__Exercise brief__
All lines from the one containing "(54 tests, 100% pass)" through the end of the data below must be reproduced exactly, and no others.

Before and after images
====
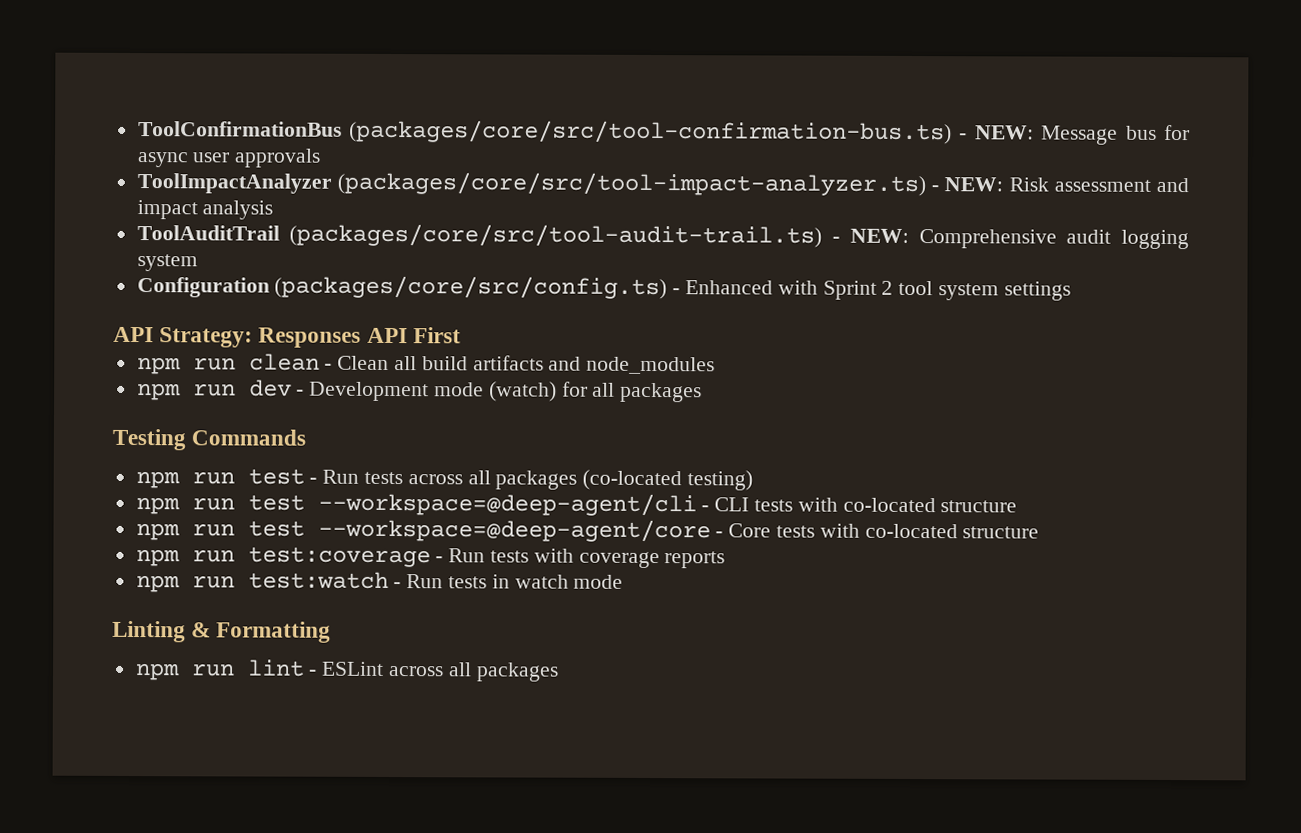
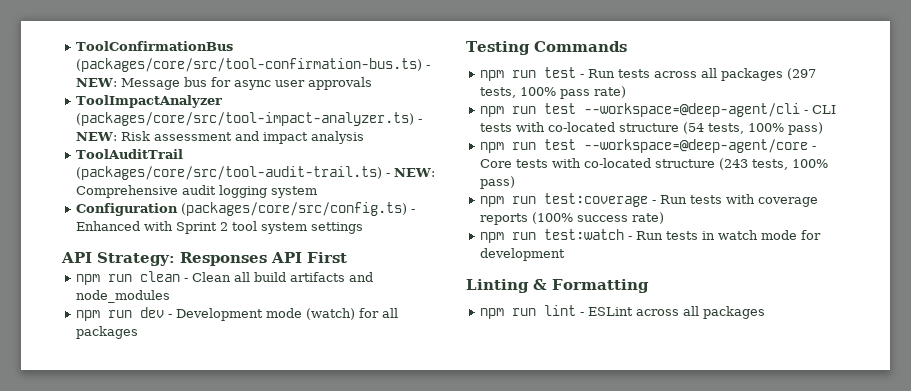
- npm run test - Run tests across all packages (co-located testing)
+ npm run test - Run tests across all packages (297 tests, 100% pass rate)
- npm run test --workspace=@deep-agent/cli - CLI tests with co-located structure
+ npm run test --workspace=@deep-agent/cli - CLI tests with co-located structure (54 tests, 100% pass)
- npm run test --workspace=@deep-agent/core - Core tests with co-located structure
+ npm run test --workspace=@deep-agent/core - Core tests with co-located structure (243 tests, 100% pass)
- npm run test:coverage - Run tests with coverage reports
+ npm run test:coverage - Run tests with coverage reports (100% success rate)
- npm run test:watch - Run tests in watch mode
+ npm run test:watch - Run tests in watch mode for development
====
__Exercise answer__
+ npm run test --workspace=@deep-agent/cli - CLI tests with co-located structure (54 tests, 100% pass)
- npm run test --workspace=@deep-agent/core - Core tests with co-located structure
+ npm run test --workspace=@deep-agent/core - Core tests with co-located structure (243 tests, 100% pass)
- npm run test:coverage - Run tests with coverage reports
+ npm run test:coverage - Run tests with coverage reports (100% success rate)
- npm run test:watch - Run tests in watch mode
+ npm run test:watch - Run tests in watch mode for development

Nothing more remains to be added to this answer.